--- Task to carry out ---
Return every line below exactly.

======== Provided data

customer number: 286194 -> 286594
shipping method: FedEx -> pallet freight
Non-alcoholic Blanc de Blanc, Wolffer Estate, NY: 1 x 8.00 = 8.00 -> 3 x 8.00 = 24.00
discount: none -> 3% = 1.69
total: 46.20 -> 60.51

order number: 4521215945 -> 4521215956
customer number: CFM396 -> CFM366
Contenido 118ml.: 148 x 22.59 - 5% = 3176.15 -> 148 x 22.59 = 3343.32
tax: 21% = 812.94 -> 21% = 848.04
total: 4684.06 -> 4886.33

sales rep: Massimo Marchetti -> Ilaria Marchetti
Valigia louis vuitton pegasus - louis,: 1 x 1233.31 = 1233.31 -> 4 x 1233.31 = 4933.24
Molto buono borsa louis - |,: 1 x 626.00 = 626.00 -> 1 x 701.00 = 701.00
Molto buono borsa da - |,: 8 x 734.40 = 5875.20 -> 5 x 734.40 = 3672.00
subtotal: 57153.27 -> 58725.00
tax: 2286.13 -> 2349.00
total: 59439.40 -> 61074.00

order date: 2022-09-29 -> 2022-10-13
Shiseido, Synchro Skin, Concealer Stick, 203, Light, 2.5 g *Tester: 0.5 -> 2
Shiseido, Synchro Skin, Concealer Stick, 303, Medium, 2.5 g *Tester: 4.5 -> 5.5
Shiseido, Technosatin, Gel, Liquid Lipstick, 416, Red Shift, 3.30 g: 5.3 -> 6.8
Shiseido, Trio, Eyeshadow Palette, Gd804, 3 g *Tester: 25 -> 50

================

--- Problem solution ---
customer number: 286194 -> 286594
shipping method: FedEx -> pallet freight
Non-alcoholic Blanc de Blanc, Wolffer Estate, NY: 1 x 8.00 = 8.00 -> 3 x 8.00 = 24.00
discount: none -> 3% = 1.69
total: 46.20 -> 60.51

order number: 4521215945 -> 4521215956
customer number: CFM396 -> CFM366
Contenido 118ml.: 148 x 22.59 - 5% = 3176.15 -> 148 x 22.59 = 3343.32
tax: 21% = 812.94 -> 21% = 848.04
total: 4684.06 -> 4886.33

sales rep: Massimo Marchetti -> Ilaria Marchetti
Valigia louis vuitton pegasus - louis,: 1 x 1233.31 = 1233.31 -> 4 x 1233.31 = 4933.24
Molto buono borsa louis - |,: 1 x 626.00 = 626.00 -> 1 x 701.00 = 701.00
Molto buono borsa da - |,: 8 x 734.40 = 5875.20 -> 5 x 734.40 = 3672.00
subtotal: 57153.27 -> 58725.00
tax: 2286.13 -> 2349.00
total: 59439.40 -> 61074.00

order date: 2022-09-29 -> 2022-10-13
Shiseido, Synchro Skin, Concealer Stick, 203, Light, 2.5 g *Tester: 0.5 -> 2
Shiseido, Synchro Skin, Concealer Stick, 303, Medium, 2.5 g *Tester: 4.5 -> 5.5
Shiseido, Technosatin, Gel, Liquid Lipstick, 416, Red Shift, 3.30 g: 5.3 -> 6.8
Shiseido, Trio, Eyeshadow Palette, Gd804, 3 g *Tester: 25 -> 50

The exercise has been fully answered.